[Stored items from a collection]
□ □ □ □
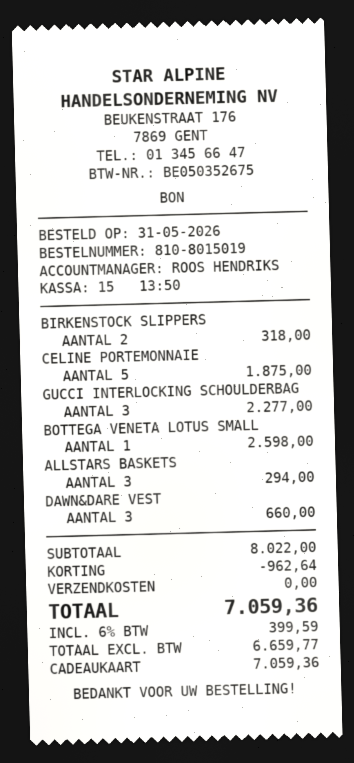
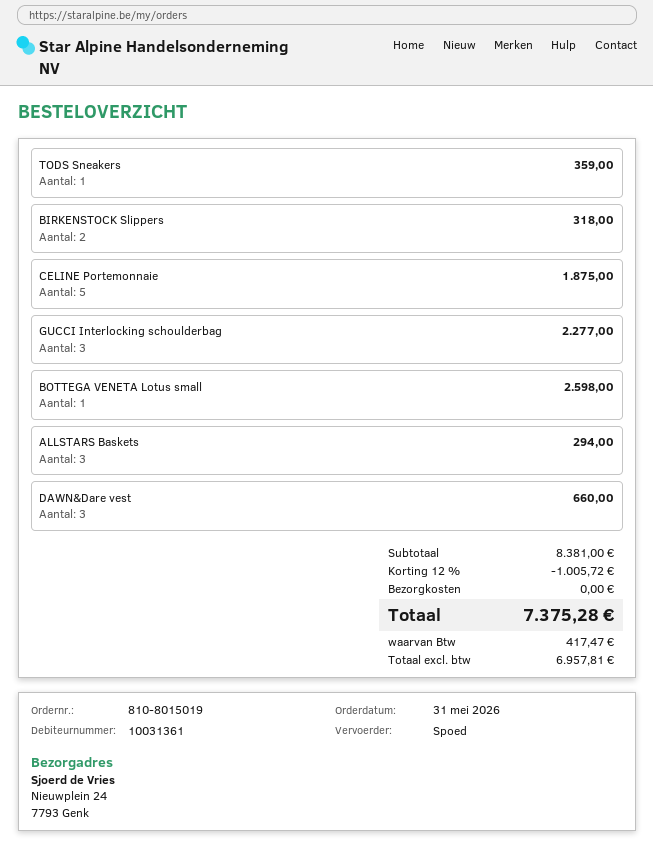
TODS Sneakers: none -> 1 for 359.00
subtotal: 8022.00 -> 8381.00
discount: 962.64 -> 1005.72
net: 6659.77 -> 6957.81
tax: 399.59 -> 417.47
total: 7059.36 -> 7375.28

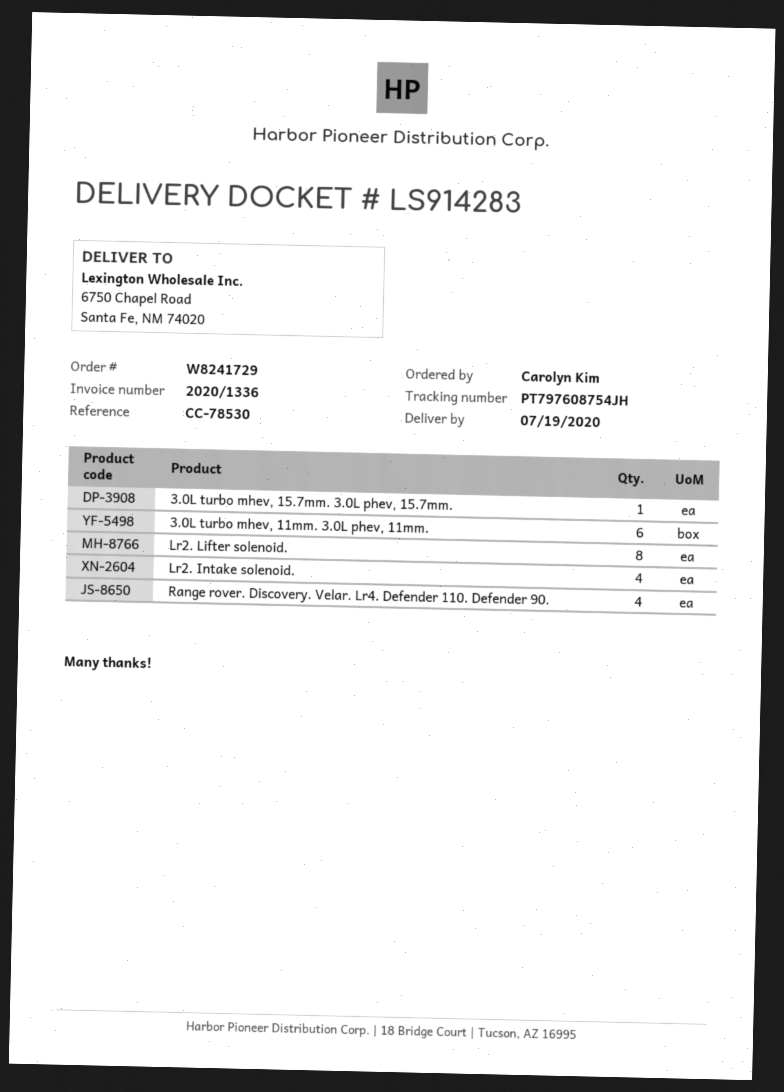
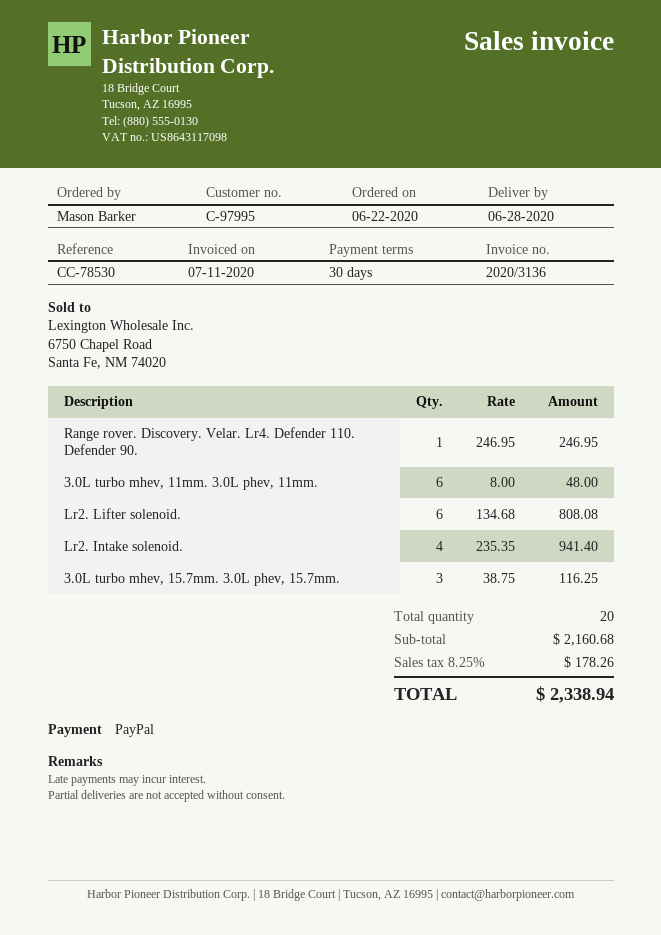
delivery date: 2020-07-19 -> 2020-06-28
invoice number: 2020/1336 -> 2020/3136
ordered by: Carolyn Kim -> Mason Barker
3.0L turbo mhev, 15.7mm. 3.0L phev, 15.7mm.: 1 -> 3
Lr2. Lifter solenoid.: 8 -> 6
Range rover. Discovery. Velar. Lr4. Defender 110. Defender 90.: 4 -> 1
□ □ □ □
TASK PROMPT> Using the records above, copy exactly and only the lines from the line with "net: 6659.77 -> 6957.81" through the end, both included; leave every picture out.

SOLUTION FOR THIS EXERCISE>
net: 6659.77 -> 6957.81
tax: 399.59 -> 417.47
total: 7059.36 -> 7375.28

delivery date: 2020-07-19 -> 2020-06-28
invoice number: 2020/1336 -> 2020/3136
ordered by: Carolyn Kim -> Mason Barker
3.0L turbo mhev, 15.7mm. 3.0L phev, 15.7mm.: 1 -> 3
Lr2. Lifter solenoid.: 8 -> 6
Range rover. Discovery. Velar. Lr4. Defender 110. Defender 90.: 4 -> 1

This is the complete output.